Have you ever found yourself in a relationship where you are living in someone else’s shadow? Were you raised in a home where a male played the central role of the family. He made the decisions dictating the lives of everyone in the home. There are plenty of family units around the world that remain loyal to this structure. However, this can restrain women’s individuality. Sometimes leaving us resentful, angry, frustrated or sad. Mostly, it can prevent all of us from living to our full potential.
I came from a matriarchal family where the head of our tribe was my mother. We were three girls and a boy. My father allowed her to lead which made it all more easy to take the reigns of the home. Others would say he didn’t have a choice in the matter. She has always been strong, opinionated and confident truly believing that she is our protector and knows what is best for her loved ones. It was tough because once in a while my parents’ tug of war made things complicated. They argued often, rarely agreeing on how or when things should be done. I was brought up unsure which was the “right” way due to the constant back and forth. As an adult, I tended to go the opposite route allowing my partners to take charge. Ironically, my sisters went in a different direction. They took command of their families. It worked for them, I never truly felt it was my nature to take the lead. Today, I’m older and more assertive which gives me a certain amount of self-confidence. I’m happiest in my relationship when my partner and I share the balance. We both contribute to making decisions which gives me autonomy. Exerting power or control over me wouldn’t work.
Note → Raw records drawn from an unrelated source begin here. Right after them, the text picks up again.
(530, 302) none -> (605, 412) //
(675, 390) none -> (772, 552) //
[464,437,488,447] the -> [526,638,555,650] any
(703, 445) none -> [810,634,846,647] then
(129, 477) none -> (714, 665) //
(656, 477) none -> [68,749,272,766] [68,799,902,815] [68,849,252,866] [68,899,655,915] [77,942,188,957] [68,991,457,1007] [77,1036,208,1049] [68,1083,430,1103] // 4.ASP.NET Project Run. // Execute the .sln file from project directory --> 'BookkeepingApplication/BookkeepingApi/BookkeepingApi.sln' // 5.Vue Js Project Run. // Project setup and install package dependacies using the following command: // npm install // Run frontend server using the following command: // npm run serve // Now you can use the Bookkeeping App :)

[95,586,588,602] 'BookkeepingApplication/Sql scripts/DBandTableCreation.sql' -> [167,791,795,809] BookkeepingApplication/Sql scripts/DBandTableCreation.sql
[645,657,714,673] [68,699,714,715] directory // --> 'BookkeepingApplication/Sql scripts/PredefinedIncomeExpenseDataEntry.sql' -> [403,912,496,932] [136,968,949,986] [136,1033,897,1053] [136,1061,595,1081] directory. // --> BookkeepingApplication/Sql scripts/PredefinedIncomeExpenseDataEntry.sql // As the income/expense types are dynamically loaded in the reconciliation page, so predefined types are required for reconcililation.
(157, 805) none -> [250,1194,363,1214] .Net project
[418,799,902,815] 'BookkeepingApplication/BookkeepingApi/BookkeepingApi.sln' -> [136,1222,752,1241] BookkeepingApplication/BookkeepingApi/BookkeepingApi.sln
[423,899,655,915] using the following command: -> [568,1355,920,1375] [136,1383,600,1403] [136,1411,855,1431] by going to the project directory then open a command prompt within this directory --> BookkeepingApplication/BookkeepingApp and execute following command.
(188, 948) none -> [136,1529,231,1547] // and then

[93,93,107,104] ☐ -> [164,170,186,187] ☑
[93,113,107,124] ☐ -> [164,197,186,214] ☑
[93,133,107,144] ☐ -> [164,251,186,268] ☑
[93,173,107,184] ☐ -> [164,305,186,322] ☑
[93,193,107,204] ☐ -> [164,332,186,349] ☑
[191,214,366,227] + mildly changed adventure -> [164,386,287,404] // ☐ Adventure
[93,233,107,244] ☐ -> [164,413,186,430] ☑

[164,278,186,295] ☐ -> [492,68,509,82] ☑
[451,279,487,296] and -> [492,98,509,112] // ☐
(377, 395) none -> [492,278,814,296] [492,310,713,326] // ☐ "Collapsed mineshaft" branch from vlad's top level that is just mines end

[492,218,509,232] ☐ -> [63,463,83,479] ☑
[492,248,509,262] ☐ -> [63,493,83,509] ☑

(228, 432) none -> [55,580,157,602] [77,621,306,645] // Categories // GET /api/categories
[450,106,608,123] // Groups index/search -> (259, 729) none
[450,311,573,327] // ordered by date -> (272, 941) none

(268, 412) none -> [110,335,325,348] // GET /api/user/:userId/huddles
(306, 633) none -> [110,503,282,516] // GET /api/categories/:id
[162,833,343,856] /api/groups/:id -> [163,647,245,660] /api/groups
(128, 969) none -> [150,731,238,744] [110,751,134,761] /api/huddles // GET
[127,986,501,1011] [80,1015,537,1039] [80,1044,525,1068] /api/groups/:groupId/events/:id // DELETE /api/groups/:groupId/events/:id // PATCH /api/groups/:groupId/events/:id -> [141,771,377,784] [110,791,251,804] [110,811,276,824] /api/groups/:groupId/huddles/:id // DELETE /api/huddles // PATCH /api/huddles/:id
It isn’t uncommon in the US to see the male as head of a home. Many times they are the main breadwinners providing for his unit. It’s almost an unspoken right to do so, if you bring in the bacon. Whether the norm or conforming to society’s rules, it’s worse in other parts of the world.
Today, I received a wonderful message from a woman in Africa. Her words not only touched my heart. They were humbling, as she spoke of her refusal to settle for someone who is not suitable or deserving of her. Despite the views of the society she lives in, she insists on being herself even if others saw her poorly. Sadly, there will be those who try to strip women of their worth. It happens on a global scales but is our job not to allow it to happen. Succumbing to a way of life where males reinforce their status as patriarch is a disservice, as it diminishes the strengths women can contribute to society. We commend places like Tibet, Indonesia, Ghana and Costa Rica which have societies where women rule their world. What does that picture look like? There are 6 societies of the modern world that are actually ruled by women.
We can hope to one day reach equality for men and women. Experience a place in time when we’re not treated as less than because of our gender, color or financial status. The day has not yet arrived but we slowly begin to open a window of progress. We see women in the corporate boardroom, politics, leading in industries known to be male dominated. There is room for both genders to lead. The insurmountable amount of work society needs to do would be made easier with a collaboration.
Let’s open our minds to the possibilities. We don’t all have to drink from the same cup. Individually men and women can play important roles in society. The difference in ideas, solutions and efforts can build society up to a better, stronger future.
Do you have a healthy balance of power in your home?